Align mask size to image size when using different training sizes

poempel123 commented 3 years ago

Hi Gilbert,

thank you for the great tutorial. After some work i got the segmentation with my own dataset running on Colab. I labeled a handful of pictures with labelme.

Unfortunately, all the images do have different heights and widths. Importing them with your code, the .json files are sized to 600x800 and do not allign with the images anymore (you can see it on the attached picture)

I tried to use the code from the balloon sample. It is also also a dataset with different image sizes. But I can't get it to run.

Can you provide me with some information how to change your code to get the sizes of the images and transfer them to the generated masks?

Many thanks in advance!

Screenshot 2021-06-06 173356

TannerGilbert commented 3 years ago

I think the easiest solution might be to resize the original image manually before making predictions and displaying the results. However, if this is not desirable for your application, you could also resize the masks after calling load_mask.

I'll also try to train a model with different image sizes if I find the time.

Kind regards, Gilbert

poempel123 commented 3 years ago

Thank you so much for the fast reply, Gilbert! :-) I would be very grateful if you would try it! My python skills are very basic and I try to implement Mask RCNN in my master thesis...

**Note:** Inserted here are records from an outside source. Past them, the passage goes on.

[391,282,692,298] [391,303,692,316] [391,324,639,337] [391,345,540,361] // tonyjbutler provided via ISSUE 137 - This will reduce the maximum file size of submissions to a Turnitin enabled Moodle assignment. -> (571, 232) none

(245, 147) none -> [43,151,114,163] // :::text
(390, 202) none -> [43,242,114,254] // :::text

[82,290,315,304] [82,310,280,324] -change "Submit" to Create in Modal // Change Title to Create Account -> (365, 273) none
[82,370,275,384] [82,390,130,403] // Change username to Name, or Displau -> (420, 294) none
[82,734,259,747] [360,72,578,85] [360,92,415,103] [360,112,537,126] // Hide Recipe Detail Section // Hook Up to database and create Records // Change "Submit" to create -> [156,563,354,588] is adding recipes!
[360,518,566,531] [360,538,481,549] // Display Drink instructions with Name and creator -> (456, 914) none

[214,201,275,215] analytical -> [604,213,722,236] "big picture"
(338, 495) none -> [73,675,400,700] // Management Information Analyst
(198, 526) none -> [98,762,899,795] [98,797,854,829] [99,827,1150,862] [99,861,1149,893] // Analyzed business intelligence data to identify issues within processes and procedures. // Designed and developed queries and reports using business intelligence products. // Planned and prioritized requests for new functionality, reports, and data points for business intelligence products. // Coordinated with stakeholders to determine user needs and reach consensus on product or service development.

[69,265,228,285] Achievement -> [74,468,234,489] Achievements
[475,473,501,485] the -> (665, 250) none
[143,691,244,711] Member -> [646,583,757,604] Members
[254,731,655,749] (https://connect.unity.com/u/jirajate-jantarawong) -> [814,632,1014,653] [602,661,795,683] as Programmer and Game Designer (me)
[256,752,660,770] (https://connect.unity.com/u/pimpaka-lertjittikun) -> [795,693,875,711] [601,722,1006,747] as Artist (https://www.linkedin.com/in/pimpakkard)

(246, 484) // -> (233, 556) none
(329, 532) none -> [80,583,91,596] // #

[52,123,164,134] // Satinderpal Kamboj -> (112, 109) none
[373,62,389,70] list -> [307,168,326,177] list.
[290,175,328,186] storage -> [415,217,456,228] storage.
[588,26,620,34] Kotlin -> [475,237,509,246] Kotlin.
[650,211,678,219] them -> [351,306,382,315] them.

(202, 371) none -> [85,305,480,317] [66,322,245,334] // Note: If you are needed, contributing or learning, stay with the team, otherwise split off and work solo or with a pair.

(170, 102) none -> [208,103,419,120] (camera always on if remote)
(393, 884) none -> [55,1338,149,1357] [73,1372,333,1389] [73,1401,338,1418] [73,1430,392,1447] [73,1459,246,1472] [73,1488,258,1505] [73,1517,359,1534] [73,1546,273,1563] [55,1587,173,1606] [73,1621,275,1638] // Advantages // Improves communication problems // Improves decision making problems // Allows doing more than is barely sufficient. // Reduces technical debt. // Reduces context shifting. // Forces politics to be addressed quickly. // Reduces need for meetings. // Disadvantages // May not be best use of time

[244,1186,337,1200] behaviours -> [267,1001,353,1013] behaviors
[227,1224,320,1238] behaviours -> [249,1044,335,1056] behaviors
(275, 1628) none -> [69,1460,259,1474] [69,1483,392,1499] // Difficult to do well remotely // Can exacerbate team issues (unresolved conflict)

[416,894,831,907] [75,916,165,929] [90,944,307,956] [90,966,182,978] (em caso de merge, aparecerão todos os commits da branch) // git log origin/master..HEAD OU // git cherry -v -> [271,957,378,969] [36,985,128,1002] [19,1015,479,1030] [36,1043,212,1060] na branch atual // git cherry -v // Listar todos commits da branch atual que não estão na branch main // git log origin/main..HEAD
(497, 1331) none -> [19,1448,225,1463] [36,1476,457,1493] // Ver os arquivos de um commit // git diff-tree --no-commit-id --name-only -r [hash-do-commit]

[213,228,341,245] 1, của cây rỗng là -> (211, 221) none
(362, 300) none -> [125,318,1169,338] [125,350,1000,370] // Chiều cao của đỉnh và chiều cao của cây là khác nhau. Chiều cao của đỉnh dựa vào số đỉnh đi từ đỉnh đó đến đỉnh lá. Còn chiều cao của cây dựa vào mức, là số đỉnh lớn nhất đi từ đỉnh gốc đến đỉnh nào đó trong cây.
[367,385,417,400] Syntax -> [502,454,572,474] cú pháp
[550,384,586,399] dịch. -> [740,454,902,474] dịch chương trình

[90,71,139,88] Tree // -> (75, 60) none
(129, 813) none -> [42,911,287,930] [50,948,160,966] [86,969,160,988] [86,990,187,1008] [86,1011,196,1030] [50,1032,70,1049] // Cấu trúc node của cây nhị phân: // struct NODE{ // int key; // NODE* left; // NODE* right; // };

I'll definetly try your suggestion!

So far, I've tried to return height and width from load_image and forward it to extract_masks. My plan was to exchange the fixed values (600, 800) with the variables height and width.

The problem is that the dependencies of the functions are quite confusing.

My solution approach: changes in utils.py load_image:

def load_image(self, image_id): """Load the specified image and return a [H,W,3] Numpy array. """ # Load image image = skimage.io.imread(self.image_info[image_id]['path']) height, width, num_channels = image.shape #added this # If grayscale. Convert to RGB for consistency. if image.ndim != 3: image = skimage.color.gray2rgb(image) # If has an alpha channel, remove it for consistency if num_channels == 4: image = image[..., :3] return image, height, width #added this

changes in the notebook:

# Load and display random samples image_ids = np.random.choice(dataset_train.image_ids, 4) for image_id in image_ids: image, height, width = dataset_train.load_image(image_id) #added height, width as return of load_image mask, class_ids = dataset_train.load_mask(image_id, height, width) #added height, width as parameter of load_mask visualize.display_top_masks(image, mask, class_ids, dataset_train.class_names)

changes in load_mask def load_mask(self, image_id, height, width): #added height, width as parameter # get details of image info = self.image_info[image_id] # define box file location path = info['annotation'] # load XML masks, classes = self.extract_masks(path, heigth, width) added height, width as parameters to forward height and width to extract_masks EDIT: Typo Mistake (heigth) return masks, np.asarray(classes, dtype='int32')

changes in extract_masks def extract_masks(self, filename, heigth, width): #added height, width as parameter EDIT: Typo Mistake (heigth) json_file = os.path.join(filename) with open(json_file) as f: img_anns = json.load(f)

masks = np.zeros([height, witdh, len(img_anns['shapes'])], dtype='uint8') #exchanged 600 800 by height and width classes = [] for i, anno in enumerate(img_anns['shapes']): mask = np.zeros([height, width], dtype=np.uint8) #exchanged 600 800 by height and width cv2.fillPoly(mask, np.array([anno['points']], dtype=np.int32), 1) masks[:, :, i] = mask classes.append(self.class_names.index(anno['label'])) return masks, classes

I hope you can follow my thoughts :-D

Unfortunately, my code is not working. There are some troubles in the notebook cell # Load and display random samples. Eventhough the correct values are stored in height and width (while hovering above height it shows the right value), I'm getting this error:

---> 41 masks, classes = self.extract_masks(path, heigth, width) 42 return masks, np.asarray(classes, dtype='int32') 43

`NameError: name 'heigth' is not defined``

Maybe this will help you to get it running. Thanks again, Gilbert!

Kind regards Henning

EDIT: Code is finally working!! :-) It was just a small typo mistake. Feel free to add the code to your tutorial! :-)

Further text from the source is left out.